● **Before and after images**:

___

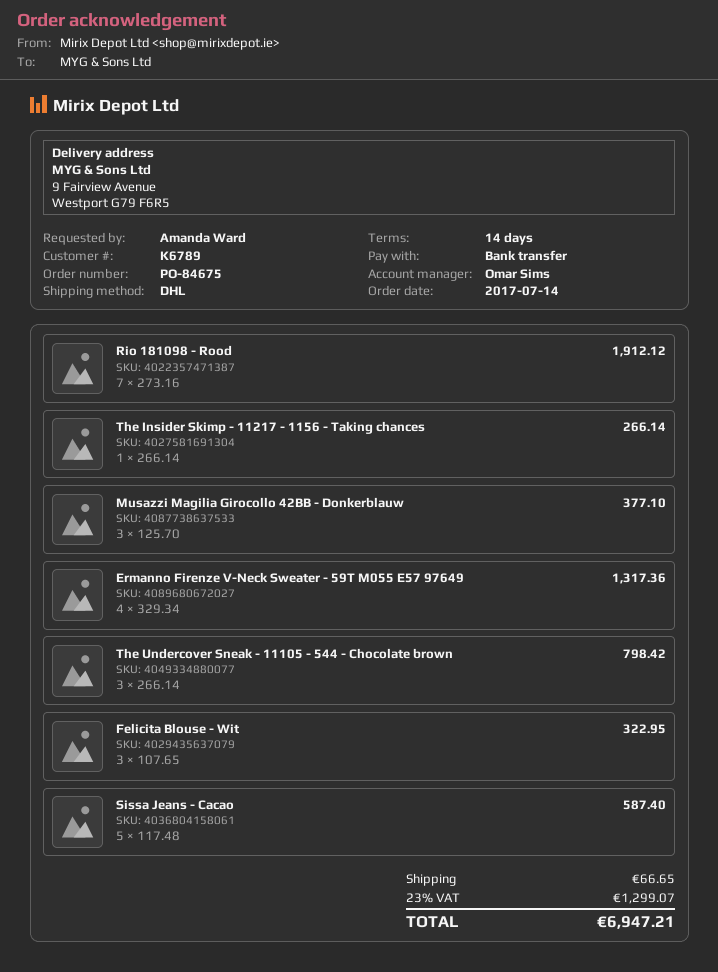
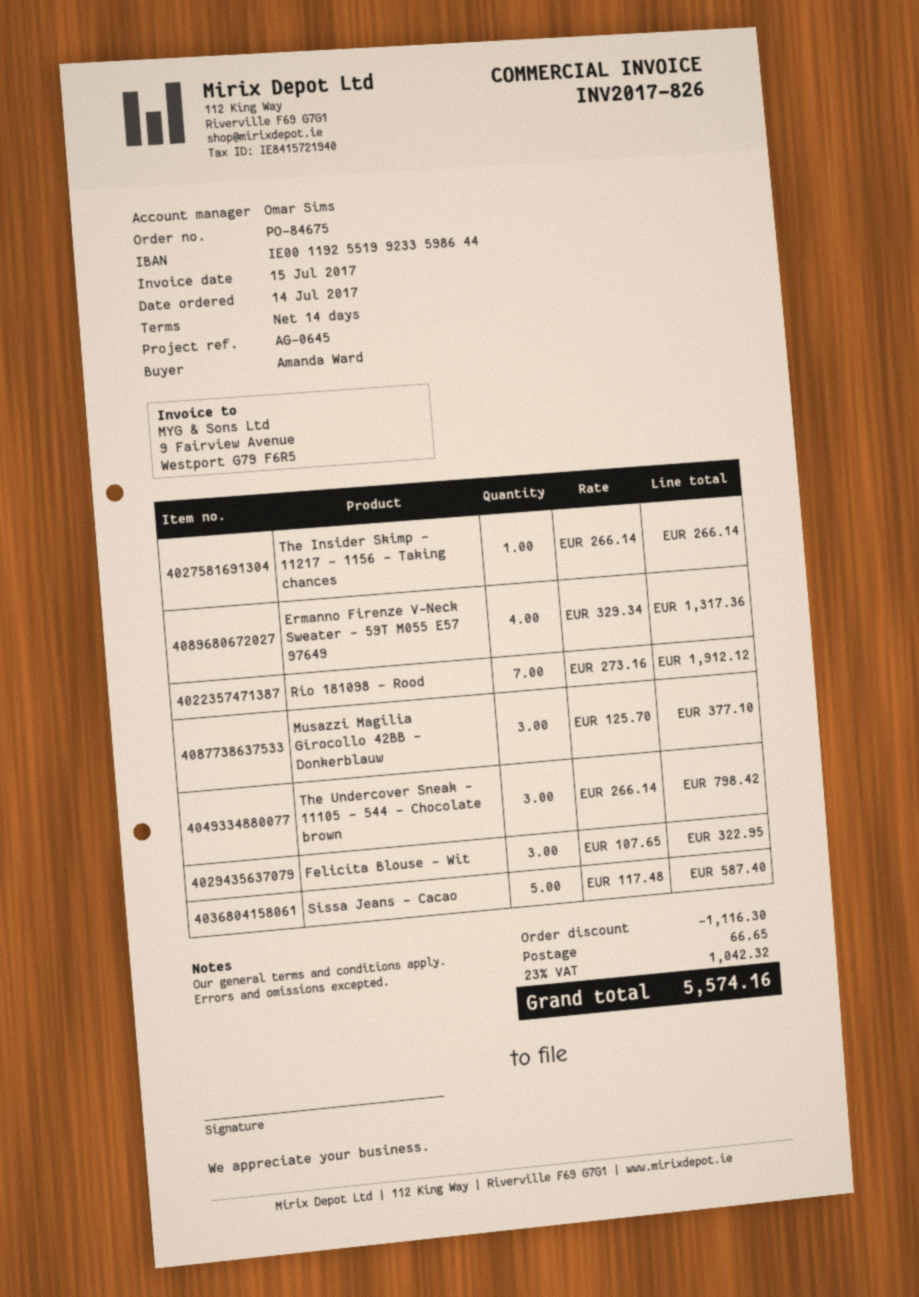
discount: none -> 1116.30
tax: 23% = 1299.07 -> 23% = 1042.32
total: 6947.21 -> 5574.16

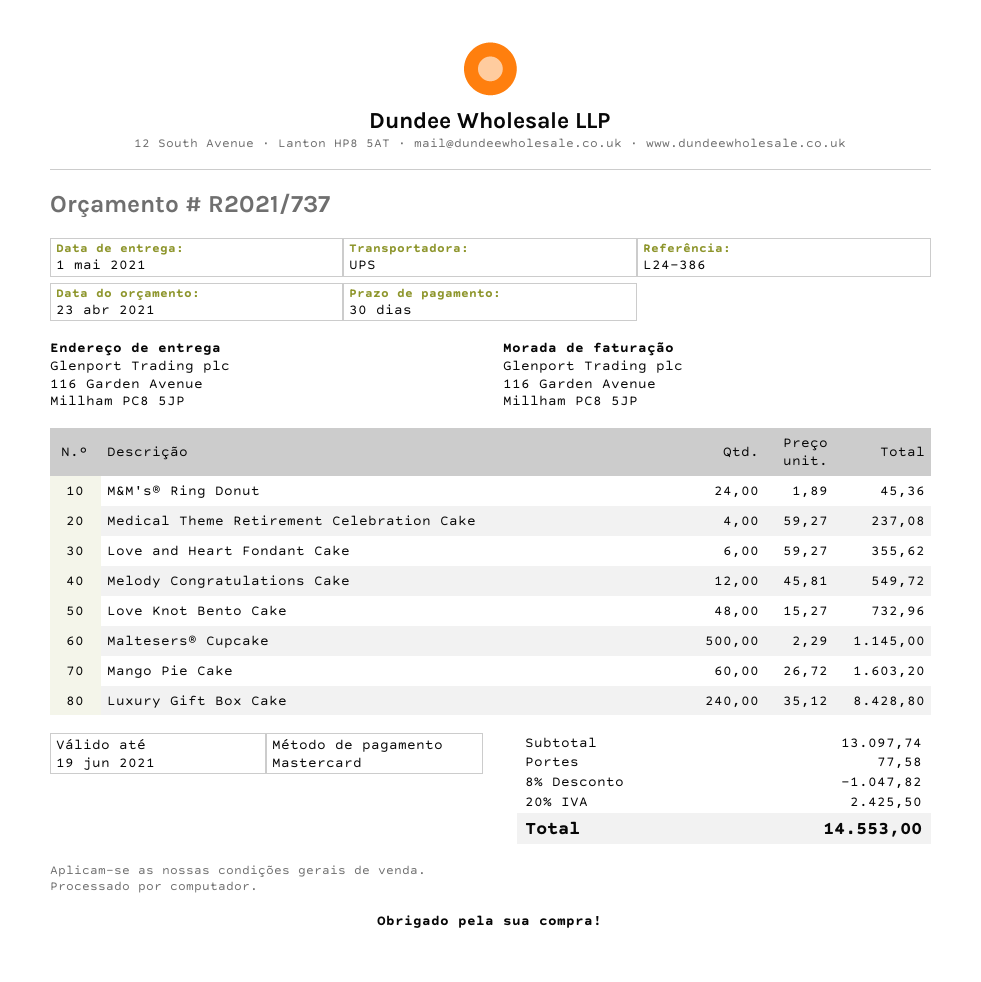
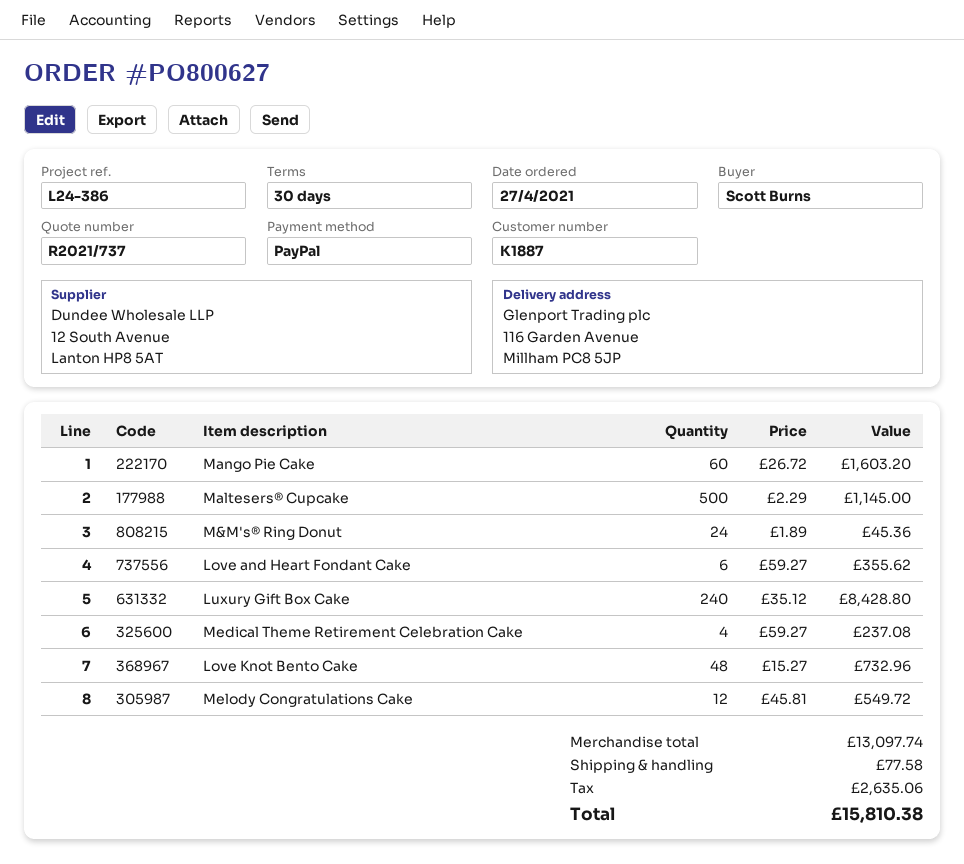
payment method: Mastercard -> PayPal
discount: 8% = 1047.82 -> none
tax: 2425.50 -> 2635.06
total: 14553.00 -> 15810.38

___

● **INSTRUCTIONS TO FOLLOW**:
Repeat each line above exactly. The pictures stay out.

● **RESULT OF THIS TASK**:
discount: none -> 1116.30
tax: 23% = 1299.07 -> 23% = 1042.32
total: 6947.21 -> 5574.16

payment method: Mastercard -> PayPal
discount: 8% = 1047.82 -> none
tax: 2425.50 -> 2635.06
total: 14553.00 -> 15810.38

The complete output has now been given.